彼女は鳩が豆でっぽうで不意打ちを食らったような顔で、俺を眺めた。

「いや、篝さんを助けた時も社長の事、まだ気になっているような口ぶりだったし、社長はきっと俺なんかよりずっと凄い人なんだろうから・・・・」
「・・・もしかして嫉妬?・・・ますます可愛い子ねぇ」
「ち、ちがいますよ!風花さんは俺で良いのかなって、そう思って・・・」

風花さんがまた一気に酒を飲み干す。
こつん、彼女が僕の額を小突いた。

「あうっ」
「何言ってるのよ。い〜い?皆人クンは皆人クン。誰の代わりでもないのよ」

ギュッ。彼女に抱きすくめられた。顔が胸の間に埋められる。出そうになる鼻血を必死で抑える。
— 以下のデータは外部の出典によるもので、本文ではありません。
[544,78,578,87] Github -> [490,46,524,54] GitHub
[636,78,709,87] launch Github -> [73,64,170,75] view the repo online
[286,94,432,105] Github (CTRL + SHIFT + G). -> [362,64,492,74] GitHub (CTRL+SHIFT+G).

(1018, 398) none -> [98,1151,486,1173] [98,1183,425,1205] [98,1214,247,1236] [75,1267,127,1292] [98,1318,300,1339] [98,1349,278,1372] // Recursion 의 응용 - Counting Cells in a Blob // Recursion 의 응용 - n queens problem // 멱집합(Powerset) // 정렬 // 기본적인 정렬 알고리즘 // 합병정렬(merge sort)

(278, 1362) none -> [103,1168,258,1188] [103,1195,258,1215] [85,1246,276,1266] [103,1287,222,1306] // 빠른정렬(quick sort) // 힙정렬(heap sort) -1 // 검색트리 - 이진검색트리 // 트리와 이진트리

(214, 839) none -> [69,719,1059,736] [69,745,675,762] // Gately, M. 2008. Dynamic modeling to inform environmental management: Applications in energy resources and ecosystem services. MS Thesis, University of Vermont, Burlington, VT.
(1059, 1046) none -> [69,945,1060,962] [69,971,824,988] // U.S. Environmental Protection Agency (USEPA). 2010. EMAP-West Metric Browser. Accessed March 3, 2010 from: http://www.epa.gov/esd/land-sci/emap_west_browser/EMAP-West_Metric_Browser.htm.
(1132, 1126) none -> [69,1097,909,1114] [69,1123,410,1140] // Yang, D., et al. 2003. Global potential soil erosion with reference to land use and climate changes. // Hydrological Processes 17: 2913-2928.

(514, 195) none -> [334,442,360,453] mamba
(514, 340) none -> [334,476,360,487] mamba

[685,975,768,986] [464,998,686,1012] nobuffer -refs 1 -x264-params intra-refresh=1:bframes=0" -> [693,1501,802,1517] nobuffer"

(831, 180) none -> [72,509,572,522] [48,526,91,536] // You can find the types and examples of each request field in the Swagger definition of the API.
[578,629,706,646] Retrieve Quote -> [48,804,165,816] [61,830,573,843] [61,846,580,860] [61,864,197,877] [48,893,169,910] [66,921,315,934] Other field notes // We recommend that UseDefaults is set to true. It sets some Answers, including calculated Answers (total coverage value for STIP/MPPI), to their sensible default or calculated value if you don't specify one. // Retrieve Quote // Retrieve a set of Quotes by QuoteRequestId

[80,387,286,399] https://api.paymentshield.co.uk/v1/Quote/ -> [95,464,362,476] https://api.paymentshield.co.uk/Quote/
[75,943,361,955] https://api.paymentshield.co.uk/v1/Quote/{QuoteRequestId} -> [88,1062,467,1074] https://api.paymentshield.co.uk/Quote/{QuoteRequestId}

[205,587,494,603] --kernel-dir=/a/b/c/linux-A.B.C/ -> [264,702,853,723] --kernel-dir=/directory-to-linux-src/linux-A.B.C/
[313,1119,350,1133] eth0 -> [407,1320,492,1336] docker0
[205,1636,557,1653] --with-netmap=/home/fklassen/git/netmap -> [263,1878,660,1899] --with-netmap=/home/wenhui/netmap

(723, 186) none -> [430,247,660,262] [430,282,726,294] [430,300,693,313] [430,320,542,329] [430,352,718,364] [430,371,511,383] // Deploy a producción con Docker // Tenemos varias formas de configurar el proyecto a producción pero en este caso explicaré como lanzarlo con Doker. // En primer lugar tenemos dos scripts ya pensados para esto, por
「私たちは、貴方だから、そして、貴方が好きだから、貴方のセキレイになって、貴方について行っているのよ。だから、胸を張りなさい。堂々としなさい。貴方は、私たちにとってかけがえのない存在なんだから」
「風花さん・・・」

彼女の一言一言が、体の中にしみ入った。そうだ、前にも松さんに言われたな。「自分に自信を持て」と。
彼女の温もりと言葉が、胸のしこりを溶かして行く。

「分かりました。もうくよくよするの、やめます」

俺は力強く、そう宣言した。

「そう、それでこそ私たちの葦牙クンよ」
「あ、ありがとうございます・・・」

俺は抱かれたまま答える。
それにしても、風花さんの胸、心地良いな・・・。

「風花さん、ひとつ、お願いあるんですけど」
「どうしたの?」
「もうすこし、このまま・・・」

「・・・フフフ、気にいっちゃった?パフパフ」
「う、そういう言い方をされると・・・」
「うそうそ。ジョウダンよ。気の済むまでお姉さんが抱きしめてあげるわよ、ウフフフ」
「ありがとう・・・」

・・・こうしていると、子供のころに戻った気分になるなぁ。母親の胸で寝ていたころ。
やっぱりあったかくて、気持ちよくて。
あ、なんだか眠くなってきちゃった。
篝さんの看病とかで疲れてたからなぁ・・・・。
抗いがたい睡魔に俺は、身を預けることにした。

す〜す〜

私の胸から小さな寝息が聞こえる。
まあ、仕方ないか。焔の看病で疲れてた上に、酒はいっちゃったしね。
どうしようもなく熱くなる体を抑えつつ、彼をベッドに寝かせる。

襲いちゃいたいのは山々なんだけど、彼の睡眠を邪魔するわけにもいかない。
結局、彼の部屋に飲みに来た理由、言えずじまいだった。
ま、一人で飲むのがさびしくて、愛しの彼と飲みたくなった、ただそれだけなんだけど。
少し恥ずかしくて誤魔化しちゃったな。
そうだ、彼、社長の事気にしてたんだっけ。
確かに、社長の事を全く忘れきった、って言うのはうそになるけど、でも、今は。

「あなたのほうが、社長より、誰より、ずっと好きよ」

そう耳元でささやくと、寝てるはずの彼の顔が、嬉しそうにほほ笑んだ気がした。